The Japanese maglev train, the HSST, uses superconducting electromagnets to induce an electromagnetic repulsive force in the track, causing the train to levitate. This type of system is known as Electrodynamic Suspension, or EDS. The design is a variation of the one first worked out in 1966 by U.S. physicists James Powell and Gordon Danby of Brookhaven National Laboratories. Cryogenically cooled superconducting magnets in the train cars induce a current in the guideway (track) as the train moves forward. The induced current, by Lenz’s law, creates a repulsive magnetic force which lifts the train off the guideway. Since the lifting force only becomes strong enough at about 30 km per hour, the train must use conventional wheels for takeoff and landing. The refrigeration systems needed to maintain superconduction are bulky and expensive. Another possible drawback is that passengers are exposed to very high-gauss magnetic fields below their feet. In Magnetrain, the magnets are isolated in a separate levitation compartment, above the passenger compartment.

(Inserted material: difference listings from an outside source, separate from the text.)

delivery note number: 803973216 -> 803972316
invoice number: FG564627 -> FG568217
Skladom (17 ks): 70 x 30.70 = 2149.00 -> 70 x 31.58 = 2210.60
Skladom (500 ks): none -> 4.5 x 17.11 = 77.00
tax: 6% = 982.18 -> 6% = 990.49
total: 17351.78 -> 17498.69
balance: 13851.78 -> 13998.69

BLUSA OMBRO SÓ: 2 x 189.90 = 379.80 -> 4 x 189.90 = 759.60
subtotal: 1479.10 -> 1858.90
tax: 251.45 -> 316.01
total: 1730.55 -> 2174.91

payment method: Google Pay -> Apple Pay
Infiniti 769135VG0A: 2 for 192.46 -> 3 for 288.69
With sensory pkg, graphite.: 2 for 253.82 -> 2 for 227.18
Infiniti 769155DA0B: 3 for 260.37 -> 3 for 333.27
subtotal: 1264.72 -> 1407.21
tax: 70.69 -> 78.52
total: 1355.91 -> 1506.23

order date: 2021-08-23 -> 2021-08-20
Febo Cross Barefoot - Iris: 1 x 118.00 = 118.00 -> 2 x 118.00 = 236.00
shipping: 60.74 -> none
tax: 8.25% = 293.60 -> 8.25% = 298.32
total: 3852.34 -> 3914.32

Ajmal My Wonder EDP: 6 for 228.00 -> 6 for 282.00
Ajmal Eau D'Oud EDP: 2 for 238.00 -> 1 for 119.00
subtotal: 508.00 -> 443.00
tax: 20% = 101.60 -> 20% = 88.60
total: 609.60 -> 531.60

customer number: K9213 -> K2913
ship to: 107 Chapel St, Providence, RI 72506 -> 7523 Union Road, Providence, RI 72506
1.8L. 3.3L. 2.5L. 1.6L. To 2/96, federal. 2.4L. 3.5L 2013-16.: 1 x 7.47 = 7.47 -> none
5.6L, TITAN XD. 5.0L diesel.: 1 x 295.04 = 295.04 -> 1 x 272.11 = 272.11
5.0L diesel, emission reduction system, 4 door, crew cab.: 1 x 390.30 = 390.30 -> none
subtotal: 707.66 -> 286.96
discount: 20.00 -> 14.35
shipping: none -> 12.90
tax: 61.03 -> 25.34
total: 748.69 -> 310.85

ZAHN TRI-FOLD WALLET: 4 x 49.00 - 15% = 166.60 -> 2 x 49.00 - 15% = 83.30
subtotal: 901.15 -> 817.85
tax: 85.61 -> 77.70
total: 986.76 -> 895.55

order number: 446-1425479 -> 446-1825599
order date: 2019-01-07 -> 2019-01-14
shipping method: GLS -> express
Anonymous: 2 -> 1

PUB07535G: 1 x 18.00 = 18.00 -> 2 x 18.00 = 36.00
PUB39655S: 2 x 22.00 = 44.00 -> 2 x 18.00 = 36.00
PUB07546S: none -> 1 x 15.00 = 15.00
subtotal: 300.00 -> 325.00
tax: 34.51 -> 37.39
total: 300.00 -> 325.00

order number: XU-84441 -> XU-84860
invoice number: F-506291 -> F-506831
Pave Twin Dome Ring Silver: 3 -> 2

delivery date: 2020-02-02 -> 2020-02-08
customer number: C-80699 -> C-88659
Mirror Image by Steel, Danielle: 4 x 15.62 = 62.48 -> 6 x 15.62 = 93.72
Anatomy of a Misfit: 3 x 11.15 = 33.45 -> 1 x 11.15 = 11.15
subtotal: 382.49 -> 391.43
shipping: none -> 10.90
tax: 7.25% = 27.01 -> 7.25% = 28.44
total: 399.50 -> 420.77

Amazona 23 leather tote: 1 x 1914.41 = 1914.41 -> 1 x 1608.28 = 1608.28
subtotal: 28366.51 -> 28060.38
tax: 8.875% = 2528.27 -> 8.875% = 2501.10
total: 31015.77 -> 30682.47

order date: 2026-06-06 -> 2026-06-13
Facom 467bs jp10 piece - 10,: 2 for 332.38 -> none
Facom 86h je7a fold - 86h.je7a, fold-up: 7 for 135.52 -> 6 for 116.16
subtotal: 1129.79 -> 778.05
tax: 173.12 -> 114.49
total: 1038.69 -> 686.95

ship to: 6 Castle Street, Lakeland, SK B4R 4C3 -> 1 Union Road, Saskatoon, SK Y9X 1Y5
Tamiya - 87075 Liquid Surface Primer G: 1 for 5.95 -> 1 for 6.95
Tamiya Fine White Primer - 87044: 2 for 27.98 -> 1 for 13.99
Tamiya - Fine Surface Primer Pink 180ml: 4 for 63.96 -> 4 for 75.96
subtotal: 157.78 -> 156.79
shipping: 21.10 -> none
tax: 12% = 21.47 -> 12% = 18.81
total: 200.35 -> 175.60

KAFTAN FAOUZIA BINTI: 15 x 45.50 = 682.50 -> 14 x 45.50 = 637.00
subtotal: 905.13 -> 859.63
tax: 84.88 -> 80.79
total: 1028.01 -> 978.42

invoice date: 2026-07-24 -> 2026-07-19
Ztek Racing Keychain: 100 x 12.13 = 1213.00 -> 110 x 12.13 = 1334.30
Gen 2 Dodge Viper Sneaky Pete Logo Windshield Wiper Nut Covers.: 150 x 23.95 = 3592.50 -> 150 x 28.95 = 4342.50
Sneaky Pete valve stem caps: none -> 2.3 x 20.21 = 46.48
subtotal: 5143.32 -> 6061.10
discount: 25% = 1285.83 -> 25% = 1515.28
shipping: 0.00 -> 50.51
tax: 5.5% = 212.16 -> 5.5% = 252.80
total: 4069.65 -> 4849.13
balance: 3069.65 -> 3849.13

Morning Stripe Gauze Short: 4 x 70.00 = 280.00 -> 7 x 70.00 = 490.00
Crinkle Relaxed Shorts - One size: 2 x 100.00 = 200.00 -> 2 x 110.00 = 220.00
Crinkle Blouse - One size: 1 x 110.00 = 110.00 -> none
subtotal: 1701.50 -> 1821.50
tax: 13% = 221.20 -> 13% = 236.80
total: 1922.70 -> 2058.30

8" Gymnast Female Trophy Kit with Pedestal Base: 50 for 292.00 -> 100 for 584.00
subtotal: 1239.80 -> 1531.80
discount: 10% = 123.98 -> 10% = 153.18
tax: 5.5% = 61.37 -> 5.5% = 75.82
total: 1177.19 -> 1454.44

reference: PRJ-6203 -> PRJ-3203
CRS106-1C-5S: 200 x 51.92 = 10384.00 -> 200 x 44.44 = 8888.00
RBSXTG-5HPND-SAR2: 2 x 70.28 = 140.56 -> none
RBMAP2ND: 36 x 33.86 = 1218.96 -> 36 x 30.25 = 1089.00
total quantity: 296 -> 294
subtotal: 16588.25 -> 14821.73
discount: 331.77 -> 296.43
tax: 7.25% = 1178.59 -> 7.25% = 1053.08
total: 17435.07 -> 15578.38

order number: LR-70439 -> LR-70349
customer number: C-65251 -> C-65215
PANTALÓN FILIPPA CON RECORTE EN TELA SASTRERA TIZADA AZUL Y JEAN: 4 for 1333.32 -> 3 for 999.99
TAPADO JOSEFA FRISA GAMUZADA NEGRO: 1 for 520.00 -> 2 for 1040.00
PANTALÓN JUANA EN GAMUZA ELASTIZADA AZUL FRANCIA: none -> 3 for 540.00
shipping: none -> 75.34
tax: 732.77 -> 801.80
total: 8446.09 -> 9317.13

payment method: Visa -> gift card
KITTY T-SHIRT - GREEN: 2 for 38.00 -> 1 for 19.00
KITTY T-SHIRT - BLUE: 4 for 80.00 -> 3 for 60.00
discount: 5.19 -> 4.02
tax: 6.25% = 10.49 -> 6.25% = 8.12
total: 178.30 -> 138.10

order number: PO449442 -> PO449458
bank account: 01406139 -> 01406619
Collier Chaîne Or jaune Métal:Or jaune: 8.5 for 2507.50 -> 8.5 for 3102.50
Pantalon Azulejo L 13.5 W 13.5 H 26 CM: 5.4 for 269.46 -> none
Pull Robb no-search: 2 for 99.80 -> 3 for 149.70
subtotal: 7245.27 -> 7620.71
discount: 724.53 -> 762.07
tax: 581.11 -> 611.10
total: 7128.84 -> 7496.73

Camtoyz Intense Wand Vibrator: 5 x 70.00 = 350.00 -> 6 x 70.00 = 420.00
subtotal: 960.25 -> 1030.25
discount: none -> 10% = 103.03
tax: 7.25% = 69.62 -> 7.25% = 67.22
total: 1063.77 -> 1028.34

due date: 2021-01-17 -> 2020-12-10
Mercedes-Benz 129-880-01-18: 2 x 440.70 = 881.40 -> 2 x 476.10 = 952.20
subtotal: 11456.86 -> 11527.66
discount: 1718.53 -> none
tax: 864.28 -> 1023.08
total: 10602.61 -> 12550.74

One of the big advantages of Magnetrain over the existing German and Japanese systems is that Magnetrain is the only one that is designed for functioning above-grade. In the German and Japanese system, the train pulls or pushes itself from a complex track that must rest firmly on the ground. Elevating these trains is a very expensive proposition. Magnetrain is designed to hang from earthquake-resistant steel towers at a minimum clearance of 18 feet above the ground. Thus there is no problem of grade-crossings, one of the leading causes of train accidents today.

In cross-country applications, Magnetrain could cross over roads and farmers’ fields without disrupting activity. Perforated metal mesh nets under the train would dissipate air flows, preventing dangerous air currents in areas where there is likely to be contact with human activity. The design is also particularly suited to crossing desert terrain, where sand accumulation can easily disable on-grade train systems.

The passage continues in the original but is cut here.